Mary Fife Laning was an American painter and wife of the more prominent Edward Laning.

Career

Mary Elizabeth Fife was born in 1898 or 1900[1] in Canton, Ohio.[2]

In 1923, she earned a B.A. from the Carnegie Institute of Technology. In 1925-1927, she did postgraduate work at Cooper Union. In 1928, she studied at the Academie Russe in Paris.[2]

From 1930 to 1935, she studied at the Art Students League under Kenneth Hayes Miller.

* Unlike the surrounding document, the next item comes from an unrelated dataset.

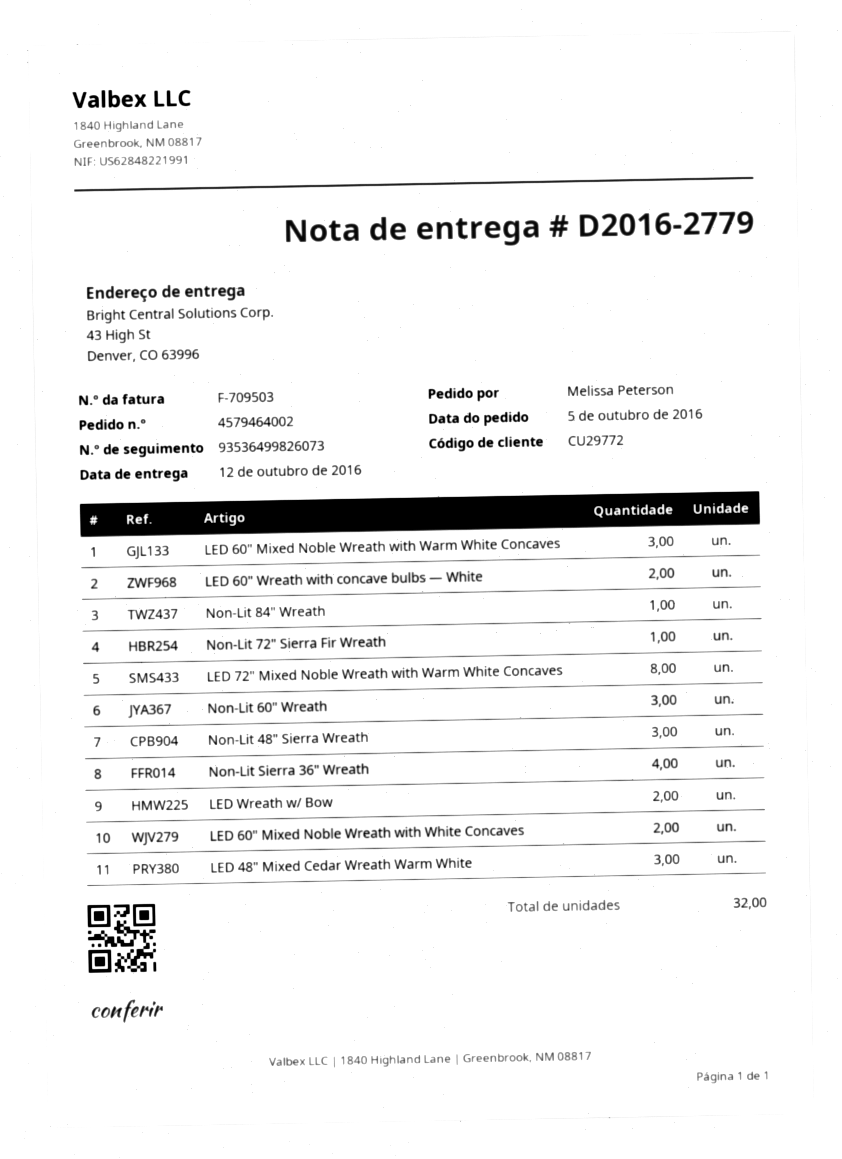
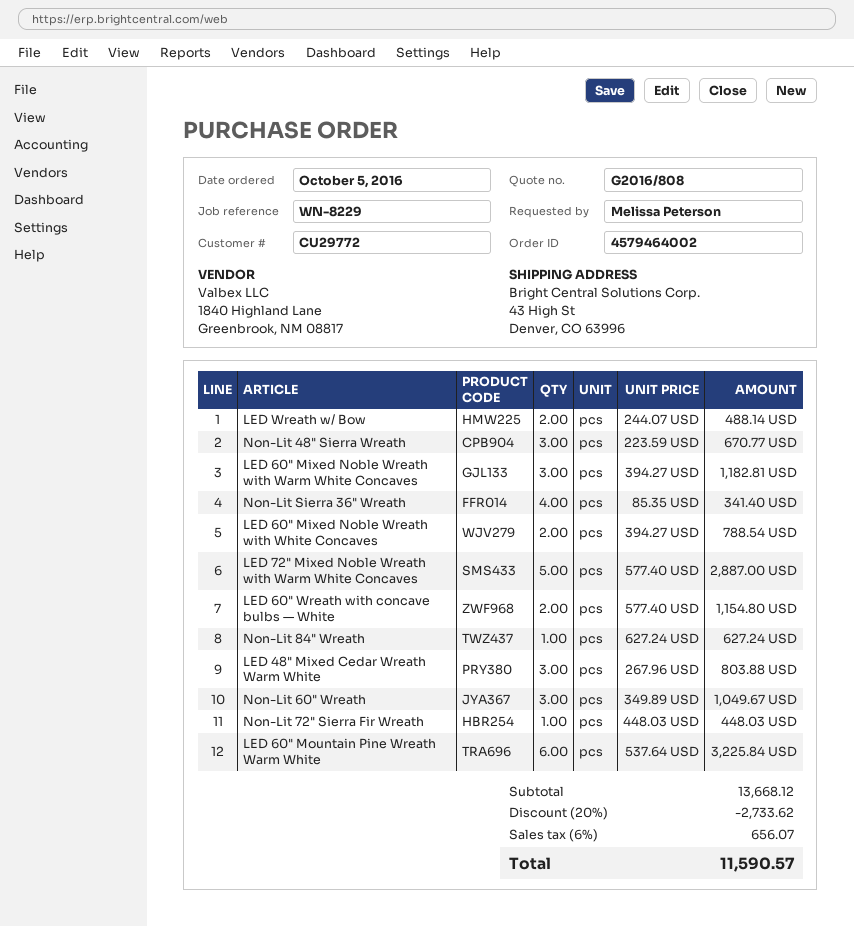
LED 72" Mixed Noble Wreath with Warm White Concaves: 8 -> 5
LED 60" Mountain Pine Wreath Warm White: none -> 6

There she met her husband, Edward Laning, whom she married in 1933. The Lanings became part of the Miller circle with Reginald Marsh and Isabel Bishop.[2]

The Lanings lived most of their lives in Brooklyn, New York.[2]

In the 1940s, as a member of the National Association of Women Artists, Laning taught (with her husband) at the Kansas City Art Institute.[2]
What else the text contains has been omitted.